#### Aim of the task:
Your result will be the set of lines with "spacer", copied from the material below.

-- Opening Marker --

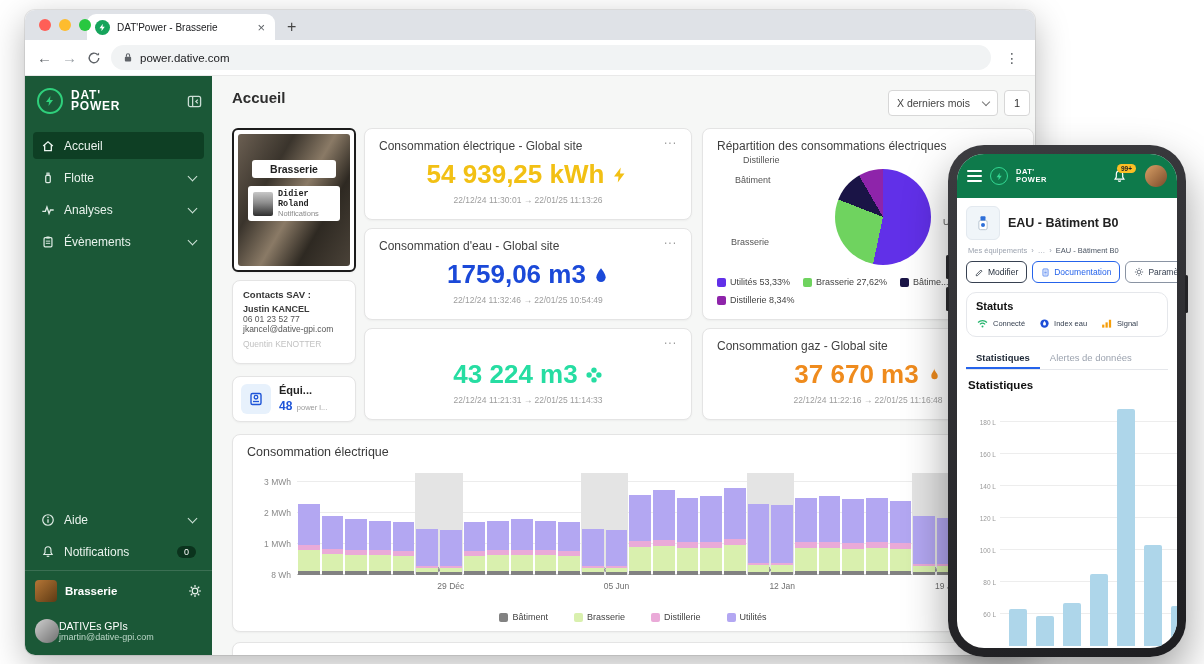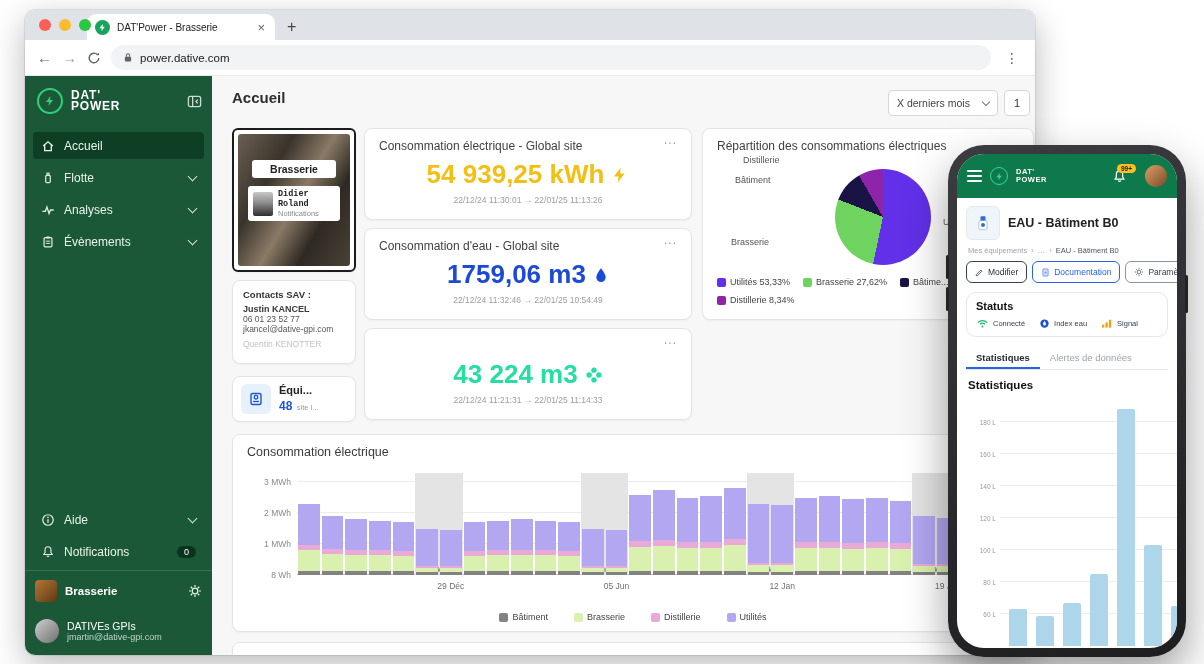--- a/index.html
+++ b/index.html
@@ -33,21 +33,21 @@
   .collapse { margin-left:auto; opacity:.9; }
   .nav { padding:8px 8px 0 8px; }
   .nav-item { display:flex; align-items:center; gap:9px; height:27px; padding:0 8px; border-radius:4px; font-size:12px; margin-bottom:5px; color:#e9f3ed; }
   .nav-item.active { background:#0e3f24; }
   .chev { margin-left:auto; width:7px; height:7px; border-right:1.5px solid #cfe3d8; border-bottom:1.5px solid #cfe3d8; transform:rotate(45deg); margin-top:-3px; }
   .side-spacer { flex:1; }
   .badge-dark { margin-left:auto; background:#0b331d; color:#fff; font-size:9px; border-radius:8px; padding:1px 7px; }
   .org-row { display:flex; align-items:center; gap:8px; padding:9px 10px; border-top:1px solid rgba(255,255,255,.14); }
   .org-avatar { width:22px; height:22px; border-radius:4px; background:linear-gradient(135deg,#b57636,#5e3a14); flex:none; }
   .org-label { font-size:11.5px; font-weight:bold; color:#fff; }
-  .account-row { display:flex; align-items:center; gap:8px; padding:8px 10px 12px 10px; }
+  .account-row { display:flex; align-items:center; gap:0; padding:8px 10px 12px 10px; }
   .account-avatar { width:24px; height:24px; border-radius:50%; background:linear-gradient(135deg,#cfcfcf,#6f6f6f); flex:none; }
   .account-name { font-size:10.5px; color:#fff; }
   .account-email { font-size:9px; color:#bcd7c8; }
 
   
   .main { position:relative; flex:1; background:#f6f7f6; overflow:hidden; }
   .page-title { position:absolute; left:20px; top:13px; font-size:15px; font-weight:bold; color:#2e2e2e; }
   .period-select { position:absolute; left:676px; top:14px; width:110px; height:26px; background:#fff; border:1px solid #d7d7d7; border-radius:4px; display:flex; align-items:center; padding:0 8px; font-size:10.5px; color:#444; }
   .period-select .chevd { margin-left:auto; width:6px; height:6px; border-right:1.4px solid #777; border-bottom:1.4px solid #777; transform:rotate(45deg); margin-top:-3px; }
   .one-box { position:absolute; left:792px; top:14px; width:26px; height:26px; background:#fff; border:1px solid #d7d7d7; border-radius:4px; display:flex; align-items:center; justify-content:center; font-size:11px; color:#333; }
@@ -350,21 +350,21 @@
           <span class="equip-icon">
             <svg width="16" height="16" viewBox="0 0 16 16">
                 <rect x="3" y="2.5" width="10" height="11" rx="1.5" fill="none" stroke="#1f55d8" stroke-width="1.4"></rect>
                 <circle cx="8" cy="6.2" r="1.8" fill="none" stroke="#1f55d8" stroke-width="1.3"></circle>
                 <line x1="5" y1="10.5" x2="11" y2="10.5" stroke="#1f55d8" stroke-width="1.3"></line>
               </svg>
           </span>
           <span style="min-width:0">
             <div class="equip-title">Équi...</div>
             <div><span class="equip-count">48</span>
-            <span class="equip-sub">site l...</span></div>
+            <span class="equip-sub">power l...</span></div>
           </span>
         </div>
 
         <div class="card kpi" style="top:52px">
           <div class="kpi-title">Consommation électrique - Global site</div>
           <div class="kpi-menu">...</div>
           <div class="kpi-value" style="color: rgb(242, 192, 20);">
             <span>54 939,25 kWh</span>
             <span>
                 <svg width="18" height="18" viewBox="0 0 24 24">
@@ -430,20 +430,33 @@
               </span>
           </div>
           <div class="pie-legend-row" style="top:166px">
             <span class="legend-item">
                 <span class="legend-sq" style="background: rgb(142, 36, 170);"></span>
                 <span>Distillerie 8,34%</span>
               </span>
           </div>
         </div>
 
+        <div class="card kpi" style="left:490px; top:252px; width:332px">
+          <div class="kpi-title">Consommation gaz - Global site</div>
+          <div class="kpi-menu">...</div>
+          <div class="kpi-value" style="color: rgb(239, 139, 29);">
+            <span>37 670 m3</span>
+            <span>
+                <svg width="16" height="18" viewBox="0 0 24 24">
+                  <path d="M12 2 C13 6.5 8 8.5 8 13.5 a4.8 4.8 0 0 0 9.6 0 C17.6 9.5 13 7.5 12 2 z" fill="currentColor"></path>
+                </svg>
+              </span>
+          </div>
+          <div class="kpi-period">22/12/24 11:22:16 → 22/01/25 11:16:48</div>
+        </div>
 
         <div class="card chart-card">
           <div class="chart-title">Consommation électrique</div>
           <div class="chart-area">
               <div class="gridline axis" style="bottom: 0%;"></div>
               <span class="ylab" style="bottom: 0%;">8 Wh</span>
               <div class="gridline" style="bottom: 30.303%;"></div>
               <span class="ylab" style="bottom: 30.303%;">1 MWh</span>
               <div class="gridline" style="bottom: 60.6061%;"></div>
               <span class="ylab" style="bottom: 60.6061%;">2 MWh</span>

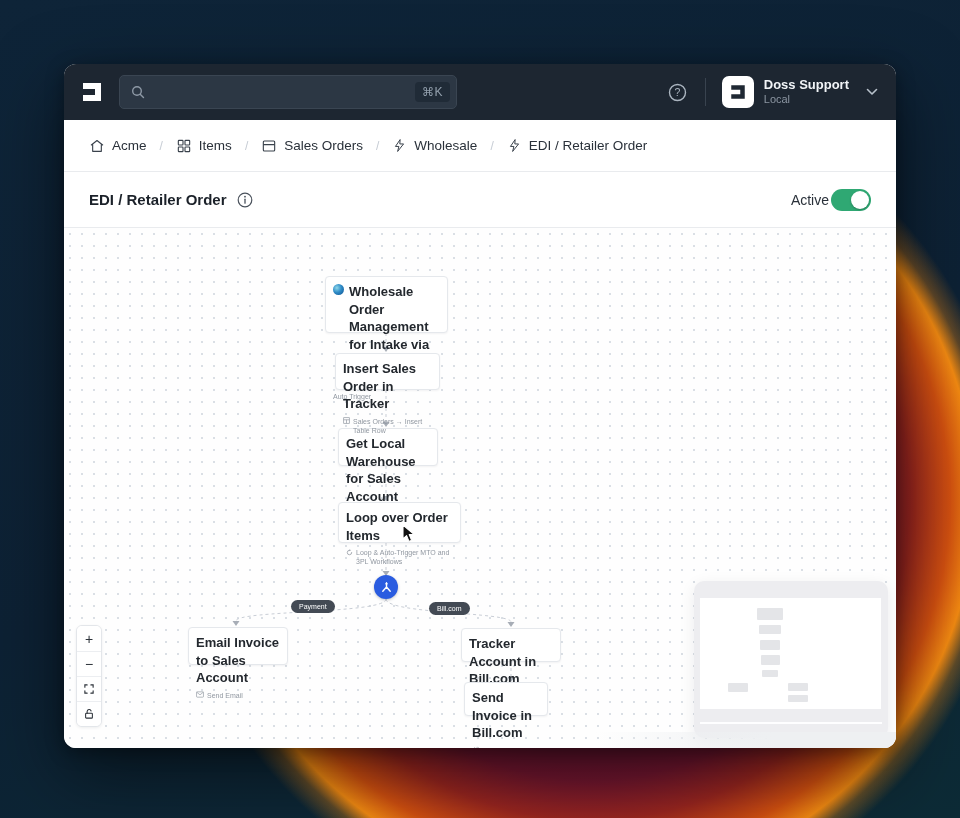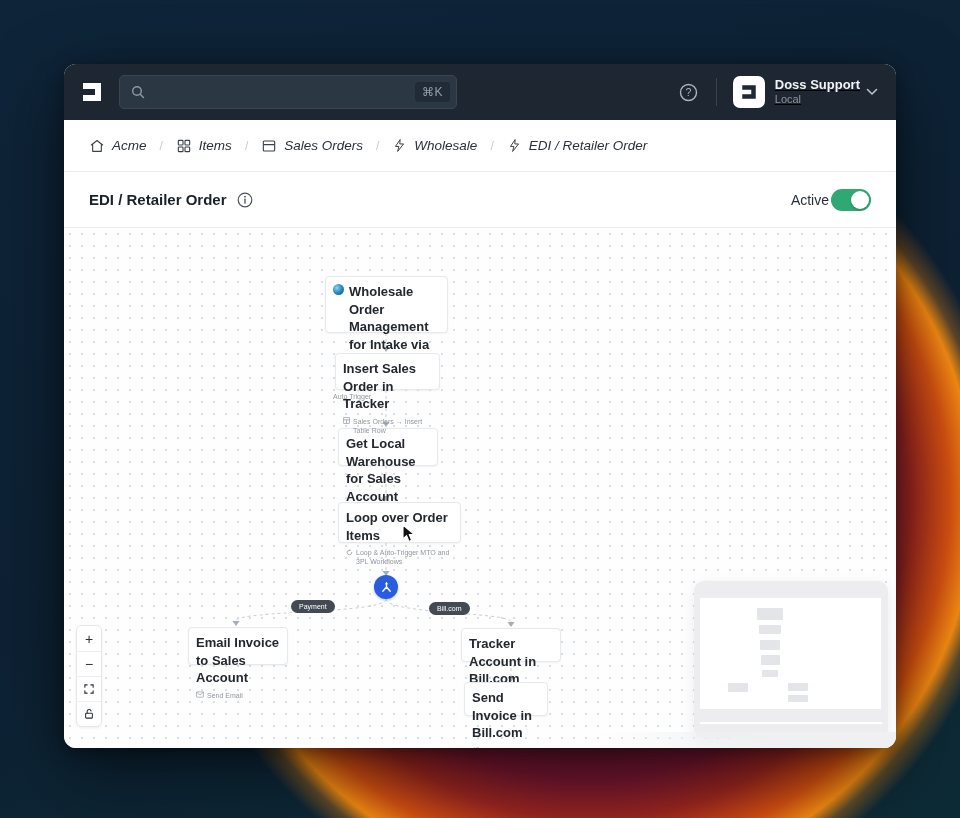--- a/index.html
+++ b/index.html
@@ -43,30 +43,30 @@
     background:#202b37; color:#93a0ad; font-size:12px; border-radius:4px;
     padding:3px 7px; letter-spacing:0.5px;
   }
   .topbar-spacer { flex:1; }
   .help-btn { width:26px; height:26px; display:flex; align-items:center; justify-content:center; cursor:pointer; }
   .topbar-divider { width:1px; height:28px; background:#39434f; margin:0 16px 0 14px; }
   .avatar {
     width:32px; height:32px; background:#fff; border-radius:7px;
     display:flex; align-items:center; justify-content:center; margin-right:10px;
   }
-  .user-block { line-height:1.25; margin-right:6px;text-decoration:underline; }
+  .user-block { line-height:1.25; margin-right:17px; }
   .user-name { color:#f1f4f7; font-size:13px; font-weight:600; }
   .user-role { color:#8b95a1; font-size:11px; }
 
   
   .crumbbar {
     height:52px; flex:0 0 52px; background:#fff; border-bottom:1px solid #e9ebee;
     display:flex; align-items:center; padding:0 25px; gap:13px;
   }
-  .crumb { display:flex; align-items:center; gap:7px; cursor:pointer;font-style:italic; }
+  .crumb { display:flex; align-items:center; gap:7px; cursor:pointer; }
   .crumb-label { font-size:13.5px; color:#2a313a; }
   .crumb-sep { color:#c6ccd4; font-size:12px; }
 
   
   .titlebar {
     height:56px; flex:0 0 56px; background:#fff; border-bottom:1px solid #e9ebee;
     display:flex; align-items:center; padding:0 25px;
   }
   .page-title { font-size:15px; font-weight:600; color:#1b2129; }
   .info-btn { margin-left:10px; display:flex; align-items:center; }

-- Closing Marker --

#### Exercise solution:
   .side-spacer { flex:1; }
   .topbar-spacer { flex:1; }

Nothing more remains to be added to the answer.